只这一句话,沈濯立即明白了吉隽的意思。
若是这个时候卫王被打到永世不能翻身,那携浩浩军功回京的秦,将正面对上太子、皇后和竺相。甚至,还有可能会加上在军功这件事上怀有些微执着心思的建明帝本人。
“若是这个案子按在了卫王身上,那苏侯案极有可能被御史台那群人也翻出来。”
吉隽又点了沈濯一句。
若是沈氏苏姓案能证实是卫王一手操作,那么因他而肇始的苏侯案只怕也会被人纷纷质疑。
给苏侯翻案?
那岂不是要让建明帝因此承认自己曾经因为偏听偏信儿子的一面之词,害了股肱忠良满门?!

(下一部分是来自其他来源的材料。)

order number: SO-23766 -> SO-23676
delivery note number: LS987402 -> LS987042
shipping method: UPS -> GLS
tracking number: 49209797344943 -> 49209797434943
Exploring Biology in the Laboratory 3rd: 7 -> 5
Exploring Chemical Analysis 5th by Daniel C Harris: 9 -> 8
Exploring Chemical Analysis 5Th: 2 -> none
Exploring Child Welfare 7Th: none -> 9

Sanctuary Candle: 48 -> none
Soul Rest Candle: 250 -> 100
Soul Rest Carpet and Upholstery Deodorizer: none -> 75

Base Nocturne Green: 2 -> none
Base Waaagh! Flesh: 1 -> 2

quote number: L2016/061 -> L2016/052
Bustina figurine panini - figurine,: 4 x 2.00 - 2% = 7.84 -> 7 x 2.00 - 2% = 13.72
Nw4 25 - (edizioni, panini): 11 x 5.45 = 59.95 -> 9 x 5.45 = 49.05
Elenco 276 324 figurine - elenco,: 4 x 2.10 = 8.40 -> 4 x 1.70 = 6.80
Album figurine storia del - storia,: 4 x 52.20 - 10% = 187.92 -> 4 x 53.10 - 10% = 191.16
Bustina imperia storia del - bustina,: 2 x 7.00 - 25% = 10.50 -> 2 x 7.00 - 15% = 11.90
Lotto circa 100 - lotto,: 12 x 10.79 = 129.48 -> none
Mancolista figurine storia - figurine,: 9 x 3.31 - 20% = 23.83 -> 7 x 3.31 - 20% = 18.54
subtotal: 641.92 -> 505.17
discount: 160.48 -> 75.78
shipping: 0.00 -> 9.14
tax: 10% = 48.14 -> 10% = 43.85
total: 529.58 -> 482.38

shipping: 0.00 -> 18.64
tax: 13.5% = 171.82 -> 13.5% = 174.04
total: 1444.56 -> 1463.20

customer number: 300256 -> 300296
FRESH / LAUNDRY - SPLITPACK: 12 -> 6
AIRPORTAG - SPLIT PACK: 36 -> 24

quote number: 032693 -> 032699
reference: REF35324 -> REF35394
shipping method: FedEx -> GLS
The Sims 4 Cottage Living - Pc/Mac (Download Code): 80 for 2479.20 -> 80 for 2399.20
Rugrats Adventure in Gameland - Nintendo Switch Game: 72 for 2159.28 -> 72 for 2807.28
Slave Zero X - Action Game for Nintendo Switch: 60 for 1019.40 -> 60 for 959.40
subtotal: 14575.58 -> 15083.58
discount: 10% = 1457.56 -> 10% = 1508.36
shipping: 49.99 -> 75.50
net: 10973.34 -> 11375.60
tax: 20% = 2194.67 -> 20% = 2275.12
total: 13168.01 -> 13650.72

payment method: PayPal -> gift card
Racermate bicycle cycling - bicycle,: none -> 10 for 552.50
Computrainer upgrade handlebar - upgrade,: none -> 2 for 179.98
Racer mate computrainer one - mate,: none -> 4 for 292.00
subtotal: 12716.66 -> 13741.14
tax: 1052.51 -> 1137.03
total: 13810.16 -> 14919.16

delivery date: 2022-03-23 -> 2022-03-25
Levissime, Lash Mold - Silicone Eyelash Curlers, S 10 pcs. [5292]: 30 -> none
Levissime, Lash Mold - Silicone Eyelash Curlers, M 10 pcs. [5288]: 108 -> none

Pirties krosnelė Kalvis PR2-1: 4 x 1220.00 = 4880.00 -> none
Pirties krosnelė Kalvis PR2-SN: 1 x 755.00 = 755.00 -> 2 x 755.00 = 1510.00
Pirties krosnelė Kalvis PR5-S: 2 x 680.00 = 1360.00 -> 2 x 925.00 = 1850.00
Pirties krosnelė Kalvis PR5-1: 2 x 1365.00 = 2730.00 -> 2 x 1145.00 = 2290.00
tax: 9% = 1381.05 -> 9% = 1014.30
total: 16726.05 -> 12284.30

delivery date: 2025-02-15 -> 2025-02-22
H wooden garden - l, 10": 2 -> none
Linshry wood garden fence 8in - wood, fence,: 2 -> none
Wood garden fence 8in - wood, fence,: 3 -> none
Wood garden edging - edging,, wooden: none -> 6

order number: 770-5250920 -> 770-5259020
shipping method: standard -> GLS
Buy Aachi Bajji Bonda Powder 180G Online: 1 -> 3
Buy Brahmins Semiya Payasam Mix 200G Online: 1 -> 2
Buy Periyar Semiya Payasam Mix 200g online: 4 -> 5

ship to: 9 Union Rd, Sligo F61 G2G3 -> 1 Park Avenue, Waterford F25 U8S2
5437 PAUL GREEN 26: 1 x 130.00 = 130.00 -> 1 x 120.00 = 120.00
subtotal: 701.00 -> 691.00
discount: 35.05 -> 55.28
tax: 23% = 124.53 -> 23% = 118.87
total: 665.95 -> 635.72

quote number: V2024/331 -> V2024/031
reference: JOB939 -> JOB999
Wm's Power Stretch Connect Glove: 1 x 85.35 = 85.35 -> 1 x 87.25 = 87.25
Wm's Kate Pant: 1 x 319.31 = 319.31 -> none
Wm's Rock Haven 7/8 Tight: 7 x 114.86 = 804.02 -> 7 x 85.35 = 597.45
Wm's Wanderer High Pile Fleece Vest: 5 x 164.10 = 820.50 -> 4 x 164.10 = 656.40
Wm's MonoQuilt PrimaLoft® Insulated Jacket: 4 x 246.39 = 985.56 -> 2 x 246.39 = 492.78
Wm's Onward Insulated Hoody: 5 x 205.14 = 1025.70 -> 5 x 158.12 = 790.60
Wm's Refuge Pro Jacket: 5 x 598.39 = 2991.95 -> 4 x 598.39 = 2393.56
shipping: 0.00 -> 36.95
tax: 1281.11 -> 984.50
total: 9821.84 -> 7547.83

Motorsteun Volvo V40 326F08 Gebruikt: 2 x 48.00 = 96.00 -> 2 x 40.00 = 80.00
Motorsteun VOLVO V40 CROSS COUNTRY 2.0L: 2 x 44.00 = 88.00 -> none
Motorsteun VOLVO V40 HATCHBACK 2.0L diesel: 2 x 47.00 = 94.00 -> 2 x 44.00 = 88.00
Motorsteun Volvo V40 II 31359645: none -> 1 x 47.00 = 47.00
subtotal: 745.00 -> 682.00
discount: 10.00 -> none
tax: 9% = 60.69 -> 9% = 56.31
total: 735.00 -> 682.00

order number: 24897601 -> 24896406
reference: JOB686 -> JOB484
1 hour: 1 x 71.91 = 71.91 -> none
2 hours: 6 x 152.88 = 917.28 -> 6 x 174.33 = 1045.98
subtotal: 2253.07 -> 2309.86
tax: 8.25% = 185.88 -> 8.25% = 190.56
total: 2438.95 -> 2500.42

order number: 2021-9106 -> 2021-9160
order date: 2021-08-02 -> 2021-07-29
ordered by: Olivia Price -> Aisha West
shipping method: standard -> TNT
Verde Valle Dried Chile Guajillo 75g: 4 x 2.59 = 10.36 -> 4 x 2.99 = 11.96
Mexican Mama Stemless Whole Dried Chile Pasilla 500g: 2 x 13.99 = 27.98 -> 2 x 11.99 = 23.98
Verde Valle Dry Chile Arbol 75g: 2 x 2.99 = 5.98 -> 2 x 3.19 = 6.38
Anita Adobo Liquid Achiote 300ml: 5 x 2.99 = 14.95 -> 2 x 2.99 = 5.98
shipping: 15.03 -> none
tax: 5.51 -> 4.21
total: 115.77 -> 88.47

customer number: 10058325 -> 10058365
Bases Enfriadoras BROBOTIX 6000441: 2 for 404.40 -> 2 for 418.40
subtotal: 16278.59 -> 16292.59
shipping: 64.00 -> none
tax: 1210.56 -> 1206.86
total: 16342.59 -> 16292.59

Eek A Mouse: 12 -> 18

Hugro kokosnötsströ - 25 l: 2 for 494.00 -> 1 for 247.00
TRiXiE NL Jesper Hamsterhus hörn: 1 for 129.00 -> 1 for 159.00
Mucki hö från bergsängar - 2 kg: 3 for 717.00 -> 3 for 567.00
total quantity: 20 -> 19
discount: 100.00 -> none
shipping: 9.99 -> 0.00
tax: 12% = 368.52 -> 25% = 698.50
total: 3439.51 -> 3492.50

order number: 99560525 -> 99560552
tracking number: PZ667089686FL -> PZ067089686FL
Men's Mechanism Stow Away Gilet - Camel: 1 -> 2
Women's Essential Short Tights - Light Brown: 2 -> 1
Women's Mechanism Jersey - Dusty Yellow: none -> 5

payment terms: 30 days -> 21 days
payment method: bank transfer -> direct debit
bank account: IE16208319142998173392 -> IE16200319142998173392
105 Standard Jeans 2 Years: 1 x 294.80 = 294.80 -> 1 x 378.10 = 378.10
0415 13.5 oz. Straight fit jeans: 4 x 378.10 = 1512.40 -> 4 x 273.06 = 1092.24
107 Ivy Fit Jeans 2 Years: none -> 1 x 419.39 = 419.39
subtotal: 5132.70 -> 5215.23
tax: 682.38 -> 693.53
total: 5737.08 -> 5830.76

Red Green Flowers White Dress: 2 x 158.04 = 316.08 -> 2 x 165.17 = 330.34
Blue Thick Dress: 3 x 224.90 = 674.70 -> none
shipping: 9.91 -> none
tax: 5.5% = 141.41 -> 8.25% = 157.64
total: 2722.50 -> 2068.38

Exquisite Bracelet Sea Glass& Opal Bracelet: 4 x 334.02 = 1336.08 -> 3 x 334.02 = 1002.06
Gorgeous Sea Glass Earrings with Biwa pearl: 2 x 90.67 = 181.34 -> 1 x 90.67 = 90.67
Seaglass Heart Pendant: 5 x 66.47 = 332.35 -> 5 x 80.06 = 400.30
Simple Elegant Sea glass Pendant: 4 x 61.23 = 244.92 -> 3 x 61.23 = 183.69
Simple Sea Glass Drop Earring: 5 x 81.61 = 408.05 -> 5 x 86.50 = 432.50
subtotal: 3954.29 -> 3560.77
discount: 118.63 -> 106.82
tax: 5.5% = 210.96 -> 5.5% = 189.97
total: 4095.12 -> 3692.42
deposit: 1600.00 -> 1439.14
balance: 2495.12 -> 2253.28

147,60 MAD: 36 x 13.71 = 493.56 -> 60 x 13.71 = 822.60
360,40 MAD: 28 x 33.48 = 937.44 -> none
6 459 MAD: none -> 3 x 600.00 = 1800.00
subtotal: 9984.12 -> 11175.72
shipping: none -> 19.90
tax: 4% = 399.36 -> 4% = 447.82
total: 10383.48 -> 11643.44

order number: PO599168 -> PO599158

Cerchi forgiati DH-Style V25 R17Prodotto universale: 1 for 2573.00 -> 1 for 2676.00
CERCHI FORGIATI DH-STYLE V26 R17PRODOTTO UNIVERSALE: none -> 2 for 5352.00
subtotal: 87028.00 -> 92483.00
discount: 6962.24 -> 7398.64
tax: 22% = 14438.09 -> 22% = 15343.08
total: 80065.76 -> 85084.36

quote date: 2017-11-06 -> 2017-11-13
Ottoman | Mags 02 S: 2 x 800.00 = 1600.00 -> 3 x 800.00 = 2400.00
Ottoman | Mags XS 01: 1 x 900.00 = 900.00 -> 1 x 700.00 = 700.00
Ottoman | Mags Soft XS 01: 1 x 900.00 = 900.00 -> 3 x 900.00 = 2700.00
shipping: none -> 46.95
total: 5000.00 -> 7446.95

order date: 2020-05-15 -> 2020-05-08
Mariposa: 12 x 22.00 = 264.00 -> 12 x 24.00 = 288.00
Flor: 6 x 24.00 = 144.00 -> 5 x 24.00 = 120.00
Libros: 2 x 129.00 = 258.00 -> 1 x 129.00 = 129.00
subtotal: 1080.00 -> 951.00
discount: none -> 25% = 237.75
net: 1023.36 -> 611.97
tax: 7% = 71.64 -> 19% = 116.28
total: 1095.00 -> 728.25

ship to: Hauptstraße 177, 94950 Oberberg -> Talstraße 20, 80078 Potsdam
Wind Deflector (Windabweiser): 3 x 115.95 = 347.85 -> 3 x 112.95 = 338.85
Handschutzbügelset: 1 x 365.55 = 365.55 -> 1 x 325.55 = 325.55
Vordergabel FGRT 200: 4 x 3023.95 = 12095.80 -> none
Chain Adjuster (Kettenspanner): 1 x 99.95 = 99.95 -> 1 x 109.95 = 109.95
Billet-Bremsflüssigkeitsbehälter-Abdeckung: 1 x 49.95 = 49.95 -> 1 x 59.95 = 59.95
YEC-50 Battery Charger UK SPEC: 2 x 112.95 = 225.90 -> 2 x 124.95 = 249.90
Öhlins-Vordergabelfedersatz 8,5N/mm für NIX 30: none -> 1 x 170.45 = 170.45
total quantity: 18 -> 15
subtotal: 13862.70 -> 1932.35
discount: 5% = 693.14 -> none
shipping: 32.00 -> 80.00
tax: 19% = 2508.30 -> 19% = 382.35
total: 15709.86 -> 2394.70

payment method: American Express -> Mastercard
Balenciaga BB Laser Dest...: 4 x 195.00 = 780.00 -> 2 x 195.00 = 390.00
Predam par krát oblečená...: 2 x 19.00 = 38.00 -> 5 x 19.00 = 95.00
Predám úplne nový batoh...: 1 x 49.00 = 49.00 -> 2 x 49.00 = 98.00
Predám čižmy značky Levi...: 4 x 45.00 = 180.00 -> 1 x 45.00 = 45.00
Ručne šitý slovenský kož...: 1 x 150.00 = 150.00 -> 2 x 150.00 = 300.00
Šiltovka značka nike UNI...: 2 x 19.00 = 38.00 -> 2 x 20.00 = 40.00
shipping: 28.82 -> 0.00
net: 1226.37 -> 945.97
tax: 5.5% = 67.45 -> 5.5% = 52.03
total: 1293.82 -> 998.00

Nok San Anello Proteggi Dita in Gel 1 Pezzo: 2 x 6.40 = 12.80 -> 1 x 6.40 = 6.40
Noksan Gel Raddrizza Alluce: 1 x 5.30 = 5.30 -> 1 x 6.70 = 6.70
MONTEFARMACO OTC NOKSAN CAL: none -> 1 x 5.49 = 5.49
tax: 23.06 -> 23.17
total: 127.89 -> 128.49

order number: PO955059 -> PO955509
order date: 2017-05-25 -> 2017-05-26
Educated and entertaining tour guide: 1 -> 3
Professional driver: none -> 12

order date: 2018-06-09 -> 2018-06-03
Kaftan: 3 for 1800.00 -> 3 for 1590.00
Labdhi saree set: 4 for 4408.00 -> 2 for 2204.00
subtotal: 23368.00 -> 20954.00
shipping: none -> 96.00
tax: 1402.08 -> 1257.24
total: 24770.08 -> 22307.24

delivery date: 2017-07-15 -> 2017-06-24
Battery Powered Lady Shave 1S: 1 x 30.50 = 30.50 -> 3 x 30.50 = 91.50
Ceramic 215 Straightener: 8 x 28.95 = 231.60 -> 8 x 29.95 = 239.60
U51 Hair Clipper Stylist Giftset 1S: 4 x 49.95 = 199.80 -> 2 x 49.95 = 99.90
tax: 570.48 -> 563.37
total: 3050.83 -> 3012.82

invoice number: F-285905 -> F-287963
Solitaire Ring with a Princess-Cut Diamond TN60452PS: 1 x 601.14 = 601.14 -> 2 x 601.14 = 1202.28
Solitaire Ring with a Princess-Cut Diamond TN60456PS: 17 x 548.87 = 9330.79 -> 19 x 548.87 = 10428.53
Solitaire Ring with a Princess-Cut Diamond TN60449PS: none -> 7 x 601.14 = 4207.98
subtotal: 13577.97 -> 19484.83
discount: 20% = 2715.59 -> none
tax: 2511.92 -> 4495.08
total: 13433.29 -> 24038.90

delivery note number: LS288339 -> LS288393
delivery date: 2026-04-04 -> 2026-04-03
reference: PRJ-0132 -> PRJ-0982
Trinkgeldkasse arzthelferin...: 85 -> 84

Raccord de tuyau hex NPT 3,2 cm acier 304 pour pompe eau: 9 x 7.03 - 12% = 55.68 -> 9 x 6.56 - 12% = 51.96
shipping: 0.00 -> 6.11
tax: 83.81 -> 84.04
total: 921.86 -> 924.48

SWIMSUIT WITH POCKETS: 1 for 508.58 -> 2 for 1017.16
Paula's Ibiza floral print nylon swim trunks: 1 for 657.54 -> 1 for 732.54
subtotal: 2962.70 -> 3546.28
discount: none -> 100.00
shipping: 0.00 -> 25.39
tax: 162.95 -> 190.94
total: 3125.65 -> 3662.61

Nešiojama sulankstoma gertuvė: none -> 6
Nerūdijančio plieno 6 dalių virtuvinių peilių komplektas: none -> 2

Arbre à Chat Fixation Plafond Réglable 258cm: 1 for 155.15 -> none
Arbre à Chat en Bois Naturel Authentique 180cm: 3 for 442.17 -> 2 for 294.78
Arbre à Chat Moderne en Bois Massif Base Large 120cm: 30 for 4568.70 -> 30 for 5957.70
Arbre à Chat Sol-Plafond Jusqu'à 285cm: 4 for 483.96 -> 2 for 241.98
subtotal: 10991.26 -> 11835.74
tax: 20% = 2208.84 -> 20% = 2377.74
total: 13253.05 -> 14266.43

翼王如日中天,太子泯然众人,天子若是再因此在声望上大受打击……
沈濯轻轻闭上了眼睛。
秦根基未稳,此事不能这样急。
“吉少卿所言甚是。此案远处布局,只怕要往前翻个十几、几十年,倒还真完全是卫王殿下的手笔。只是风起萍末、江南路远,便有证据,怕也早已湮灭殆尽,吉少卿打算怎么追查呢?”
沈濯将双手笼进袖子,叉手腹前,坐直身子,俨然便有了几分上位者的气度。
吉隽有些奇异地看了看她的姿势,别开眼光,沉吟片刻,方道:“我来沈家,还有一事相求。”
“吉少卿请讲。”
“在下想见一见先吉妃娘娘的陪嫁侍女,而今净之小姐的女西席:孟夫人。”
沈濯愣了一愣,这才反应过来:孟夫人是先吉妃的侍女,与这位吉少卿,可是儿时的旧识!
倒是忘了这一条。
不然昨晚开始,可以让孟夫人陪着他嘛……
也省得聒噪舅舅了。
“自然可以。这是我的疏忽了。”转头命茉莉:“速速去告知孟夫人。”
一想到孟夫人那个性子,嗯嗯,只怕这位大理寺少卿在她手中是讨不到半分好处的。
哦呵呵呵,心情忽然美好起来。
沈濯脸上终于露了一丝笑容出来,转向吉隽:“家祖父现在大理寺狱中,家祖母心情抑郁,身上有些不安。我只怕真的无暇相陪。然而我沈家,事无不可对人言。一应细事,孟夫人尽知。吉少卿若有相询,直接问孟夫人即可。”
说着,站了起来,弯一弯嘴角:“吉少卿稍坐,我去迎一迎孟夫人。”
吉隽强自按下心潮澎湃,也跟着起身,深吸一口气,仍旧浑身僵硬着,机械地点了一下头:“净之小姐请便。”
……
……
二门之前,沈濯迎面看见孟夫人一边疾步向前,一边手忙脚乱地往身上披一件长长的玄色半臂对襟长衣。
几步迈进二门,双臂一伸拦住她,沈濯翻了个白眼,娇声道:“夫人!你们二十年不见,您就这样乱七八糟地出现在人家面前吗?”
孟夫人抬起头来,双眼粉光润滑,显然是刚刚哭过,口中叱道:“一边去!我哪里乱七八糟了?我哪里不妥当了?当年我还给他洗过澡呢,他敢说我一个不字试试?!”